- Task item -
Give the listing back in full, exactly as written, with the pictures removed.
────────────────────
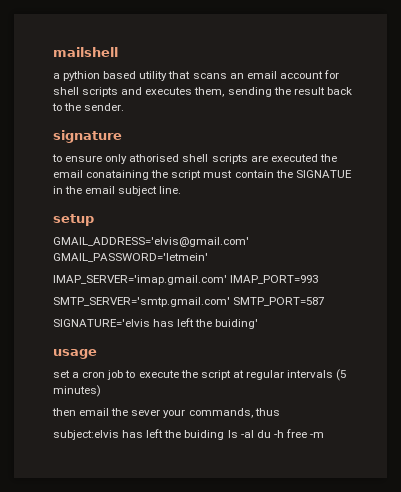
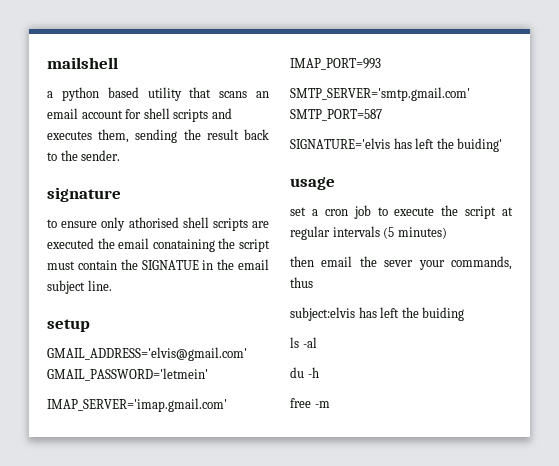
[63,71,101,81] pythion -> [61,87,99,101] python
(225, 435) none -> (465, 314) //
(254, 434) none -> (317, 342) //
(284, 434) none -> (319, 372) //

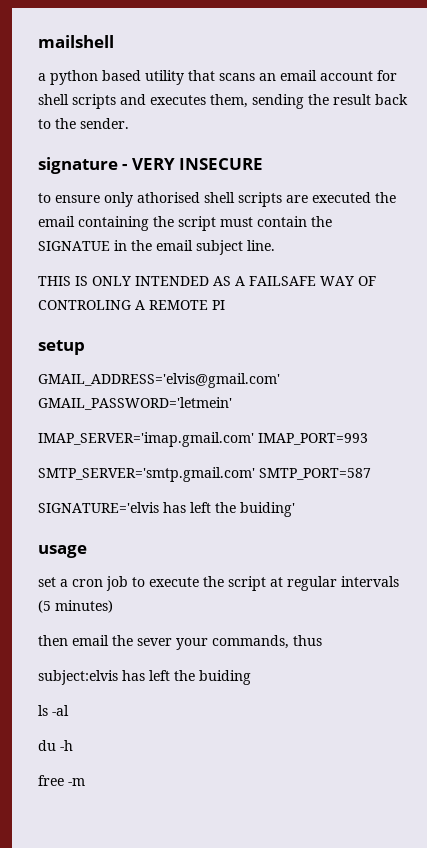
(121, 194) none -> [122,158,264,170] - VERY INSECURE
[152,239,215,252] conataining -> [78,216,149,231] containing
(112, 285) none -> [38,276,376,286] [38,300,225,310] // THIS IS ONLY INTENDED AS A FAILSAFE WAY OF CONTROLING A REMOTE PI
────────────────────
- Response area -
[63,71,101,81] pythion -> [61,87,99,101] python
(225, 435) none -> (465, 314) //
(254, 434) none -> (317, 342) //
(284, 434) none -> (319, 372) //

(121, 194) none -> [122,158,264,170] - VERY INSECURE
[152,239,215,252] conataining -> [78,216,149,231] containing
(112, 285) none -> [38,276,376,286] [38,300,225,310] // THIS IS ONLY INTENDED AS A FAILSAFE WAY OF CONTROLING A REMOTE PI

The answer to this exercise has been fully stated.